* [SOURCE INFORMATION]
+ + + + + + +

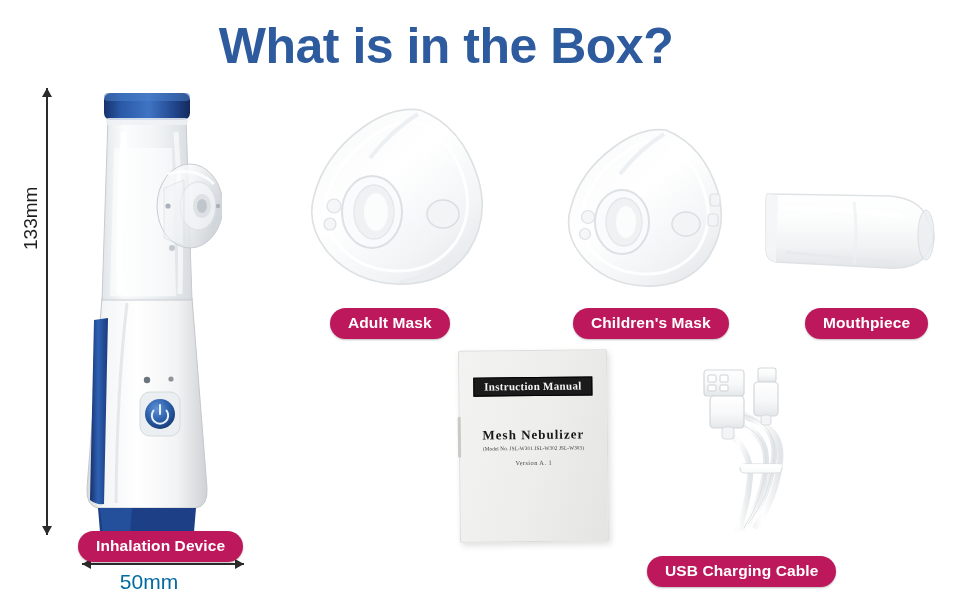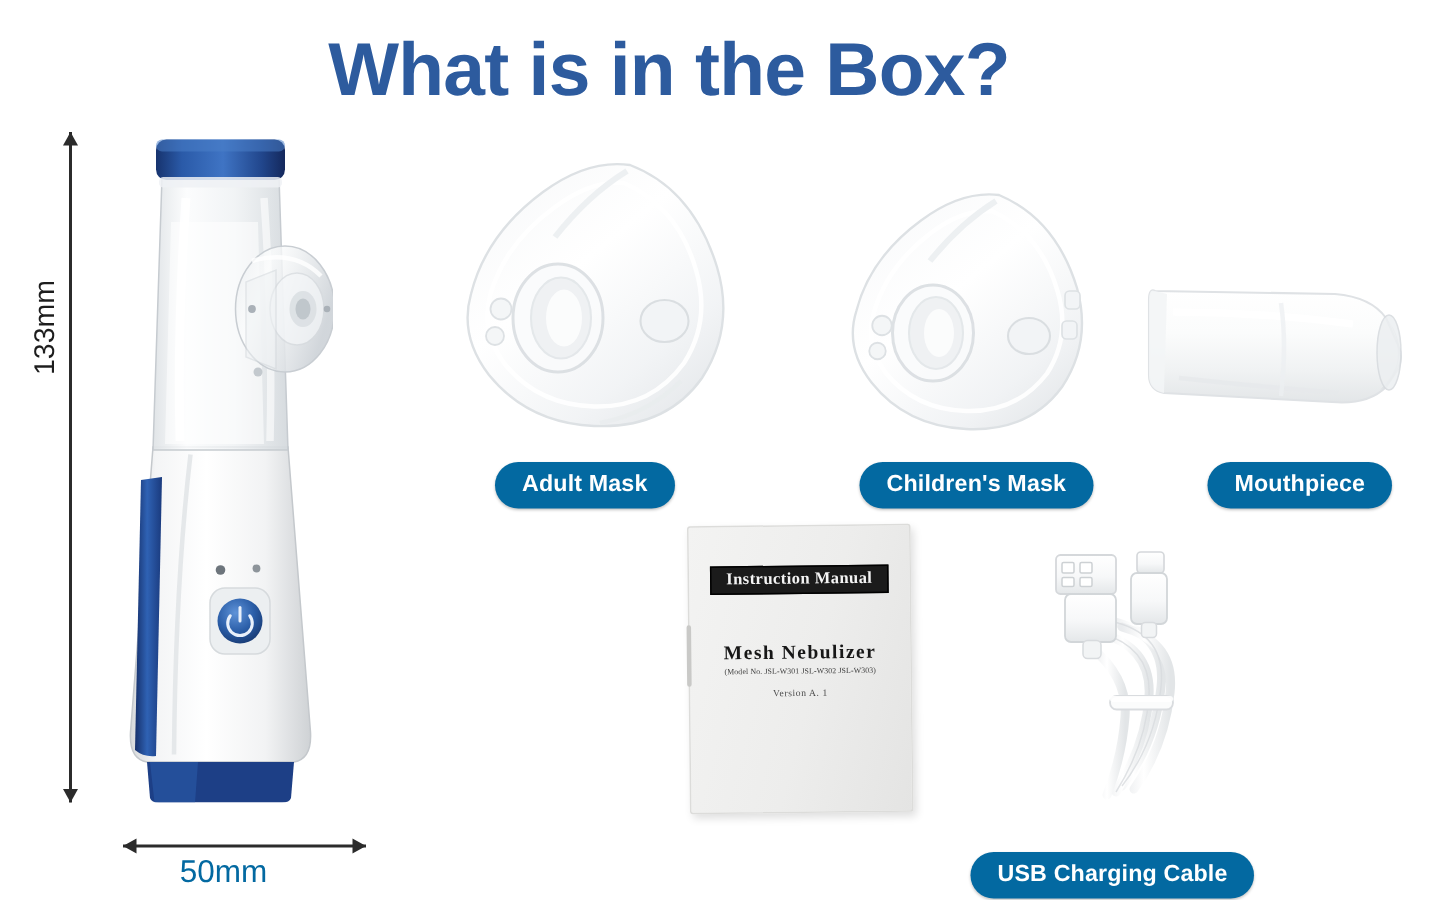--- a/index.html
+++ b/index.html
@@ -17,21 +17,21 @@
     text-align:center;
     font-size:50px;font-weight:bold;
     color:#2d5b9e;
     letter-spacing:-0.5px;
     line-height:1.05;
   }
 
   
   .badge{
     position:absolute;
-    background:#0369a1;
+    background:#be185d;
     color:#ffffff;
     font-weight:bold;
     font-size:15.5px;
     border-radius:999px;
     padding:6px 18px 7px 18px;
     white-space:nowrap;
     text-align:left;
     box-shadow:0 1px 2px rgba(0,0,0,.25);
     letter-spacing:.1px;
   }
@@ -338,17 +338,18 @@
       <rect x="58" y="98" width="42" height="4" rx="2" fill="#ffffff" opacity=".9"></rect>
     </svg>
   </div>
 
   <div class="badge" style="left:330px;top:308px;">Adult Mask</div>
 
   <div class="badge" style="left:805px;top:308px;">Mouthpiece</div>
 
   <div class="badge" style="left:573px;top:308px;">Children's Mask</div>
 
-
-
-  <div class="badge" style="left:647px;top:556px;margin-top:12px;">USB Charging Cable</div>
+  <div class="badge" style="left:78px;top:531px;">Inhalation Device</div>
+
+
+  <div class="badge" style="left:647px;top:556px;">USB Charging Cable</div>
 
 </div>
 
 </body></html>

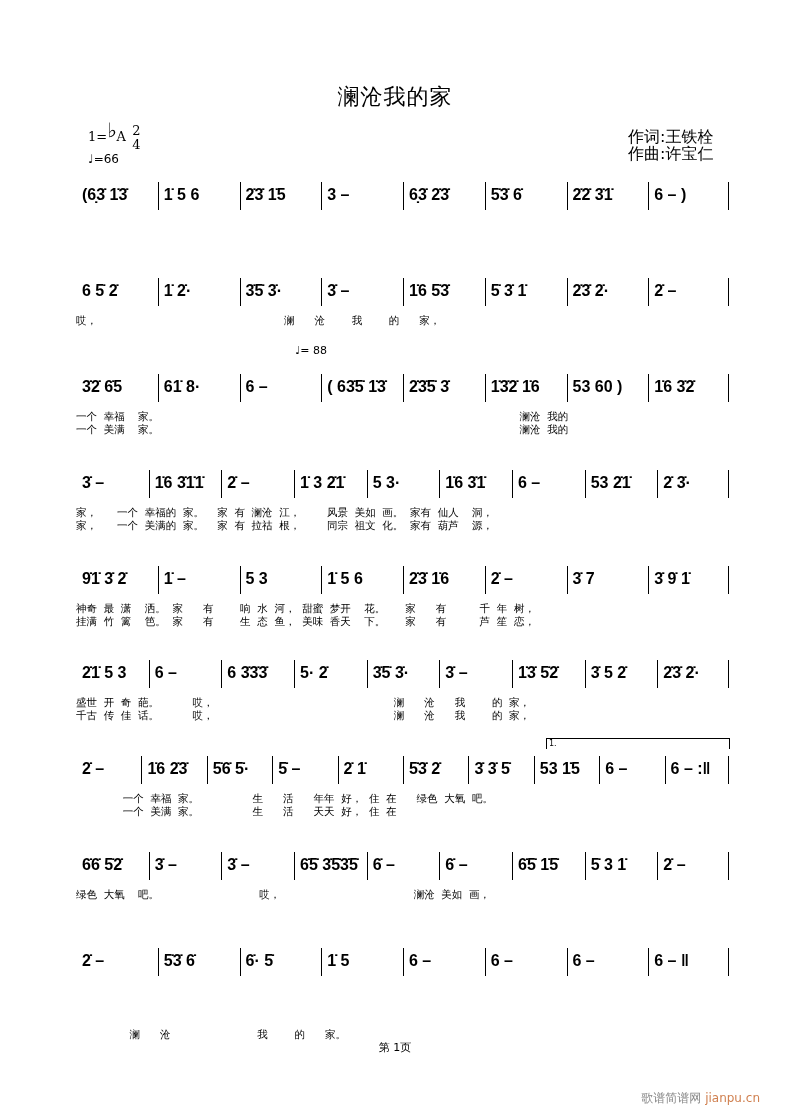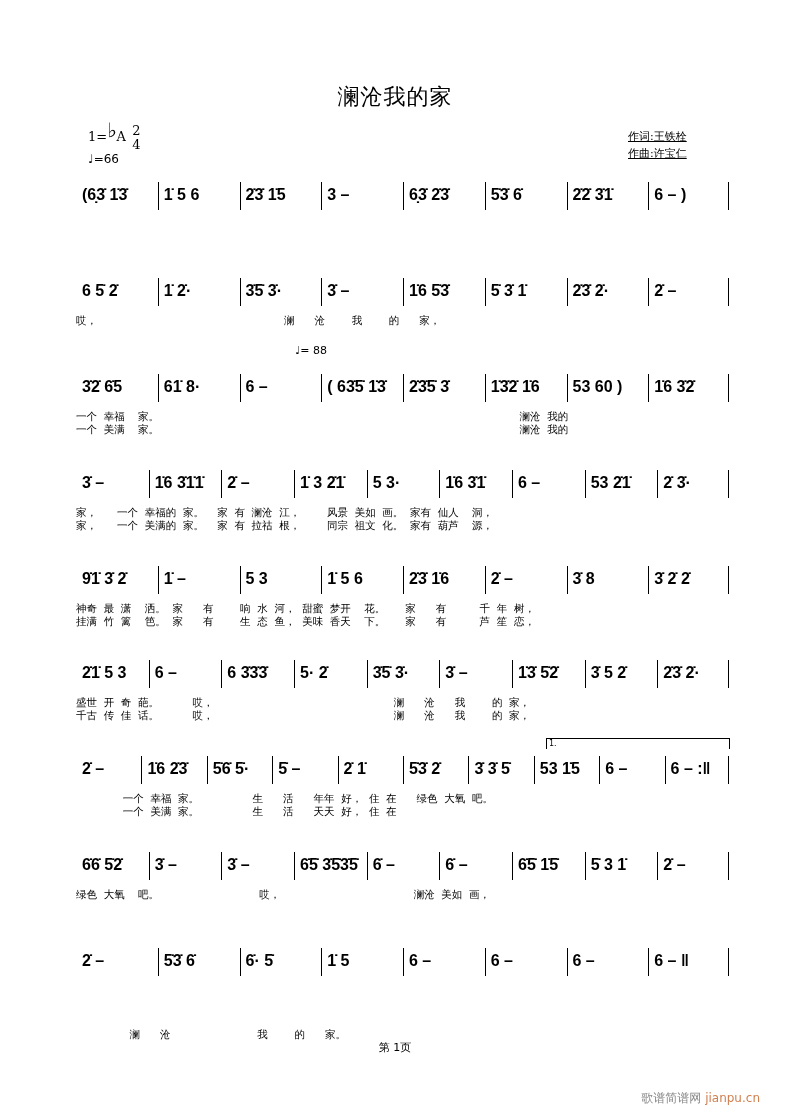--- a/index.html
+++ b/index.html
@@ -2,21 +2,21 @@
 <html><head>
 <meta charset="utf-8">
 <style>
   html, body { margin: 0; padding: 0; background: #ffffff; }
   body { width: 790px; height: 1119px; position: relative; overflow: hidden; font-family: "DejaVu Sans", sans-serif; color: #000; }
   .title { position: absolute; top: 82px; left: 0; width: 790px; text-align: center; font-family: "DejaVu Serif", serif; font-size: 22px; letter-spacing: 1px; }
   .key { position: absolute; left: 88px; top: 122px; font-family: "DejaVu Serif", serif; font-size: 13px; }
   .key .flat { font-size: 20px; position: relative; top: -4px; }
   .key .timesig { display: inline-block; vertical-align: middle; text-align: center; line-height: 14px; margin-left: 2px; }
   .tempo { position: absolute; left: 88px; top: 152px; font-size: 12px; }
-  .credits { position: absolute; left: 628px; top: 128px; font-size: 11px; line-height: 17px; text-decoration: underline; }
+  .credits { position: absolute; left: 628px; top: 128px; font-size: 16px; line-height: 17px; }
   .row { position: absolute; left: 76px; width: 654px; height: 40px; }
   .bar { position: absolute; top: 2px; width: 1px; height: 28px; background: #000; }
   .grp { position: absolute; top: 6px; }
   .lyr { position: absolute; left: 76px; font-size: 10.5px; white-space: pre; line-height: 13px; }
   .page { position: absolute; top: 1040px; left: 0; width: 790px; text-align: center; font-size: 11px; }
   .wm { position: absolute; right: 30px; top: 1090px; font-size: 12px; color: #888; }
   .wm .en { color: #d08050; }
   .tempo2 { position: absolute; left: 295px; top: 344px; font-size: 11px; }
   .volta { position: absolute; left: 546px; top: 738px; width: 180px; height: 10px; border-top: 1px solid #000; border-left: 1px solid #000; border-right: 1px solid #000; font-size: 8px; padding-left: 2px; }
 </style>
@@ -130,23 +130,23 @@
       <div class="grp" style="left: 87.75px; width: 71.75px; font-family: &quot;Liberation Sans&quot;, sans-serif; font-weight: bold; font-size: 16px; white-space: nowrap; overflow: hidden;">1̇ –</div>
       <div class="bar" style="left: 81.75px;"></div>
       <div class="grp" style="left: 169.5px; width: 71.75px; font-family: &quot;Liberation Sans&quot;, sans-serif; font-weight: bold; font-size: 16px; white-space: nowrap; overflow: hidden;">5 3</div>
       <div class="bar" style="left: 163.5px;"></div>
       <div class="grp" style="left: 251.25px; width: 71.75px; font-family: &quot;Liberation Sans&quot;, sans-serif; font-weight: bold; font-size: 16px; white-space: nowrap; overflow: hidden;">1̇ 5 6</div>
       <div class="bar" style="left: 245.25px;"></div>
       <div class="grp" style="left: 333px; width: 71.75px; font-family: &quot;Liberation Sans&quot;, sans-serif; font-weight: bold; font-size: 16px; white-space: nowrap; overflow: hidden;">2̇3̇ 1̇6</div>
       <div class="bar" style="left: 327px;"></div>
       <div class="grp" style="left: 414.75px; width: 71.75px; font-family: &quot;Liberation Sans&quot;, sans-serif; font-weight: bold; font-size: 16px; white-space: nowrap; overflow: hidden;">2̇ –</div>
       <div class="bar" style="left: 408.75px;"></div>
-      <div class="grp" style="left: 496.5px; width: 71.75px; font-family: &quot;Liberation Sans&quot;, sans-serif; font-weight: bold; font-size: 16px; white-space: nowrap; overflow: hidden;">3̇ 8</div>
-      <div class="bar" style="left: 490.5px;"></div>
-      <div class="grp" style="left: 578.25px; width: 71.75px; font-family: &quot;Liberation Sans&quot;, sans-serif; font-weight: bold; font-size: 16px; white-space: nowrap; overflow: hidden;">3̇ 2̇ 2̇</div>
+      <div class="grp" style="left: 496.5px; width: 71.75px; font-family: &quot;Liberation Sans&quot;, sans-serif; font-weight: bold; font-size: 16px; white-space: nowrap; overflow: hidden;">3̇ 7</div>
+      <div class="bar" style="left: 490.5px;"></div>
+      <div class="grp" style="left: 578.25px; width: 71.75px; font-family: &quot;Liberation Sans&quot;, sans-serif; font-weight: bold; font-size: 16px; white-space: nowrap; overflow: hidden;">3̇ 9̇ 1̇</div>
       <div class="bar" style="left: 572.25px;"></div>
       <div class="bar" style="left: 652px;"></div>
     </div>
     <div class="lyr" style="top: 602px;">神奇  最  潇    洒。  家      有        响  水  河，  甜蜜  梦开    花。      家      有          千  年  树，</div>
     <div class="lyr" style="top: 615px;">挂满  竹  篱    笆。  家      有        生  态  鱼，  美味  香天    下。      家      有          芦  笙  恋，</div>
     <div class="row" style="top: 658px;">
       <div class="grp" style="left: 6px; width: 62.6667px; font-family: &quot;Liberation Sans&quot;, sans-serif; font-weight: bold; font-size: 16px; white-space: nowrap; overflow: hidden;">2̇1̇ 5 3</div>
       <div class="grp" style="left: 78.6667px; width: 62.6667px; font-family: &quot;Liberation Sans&quot;, sans-serif; font-weight: bold; font-size: 16px; white-space: nowrap; overflow: hidden;">6 –</div>
       <div class="bar" style="left: 72.6667px;"></div>
       <div class="grp" style="left: 151.333px; width: 62.6667px; font-family: &quot;Liberation Sans&quot;, sans-serif; font-weight: bold; font-size: 16px; white-space: nowrap; overflow: hidden;">6 3̇3̇3̇</div>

+ + + + + + +

* [WORK TO COMPLETE] Copy out every line from the material above where the string "relative" turns up.

* [YOUR RESPONSE]
   body { width: 790px; height: 1119px; position: relative; overflow: hidden; font-family: "DejaVu Sans", sans-serif; color: #000; }
   .key .flat { font-size: 20px; position: relative; top: -4px; }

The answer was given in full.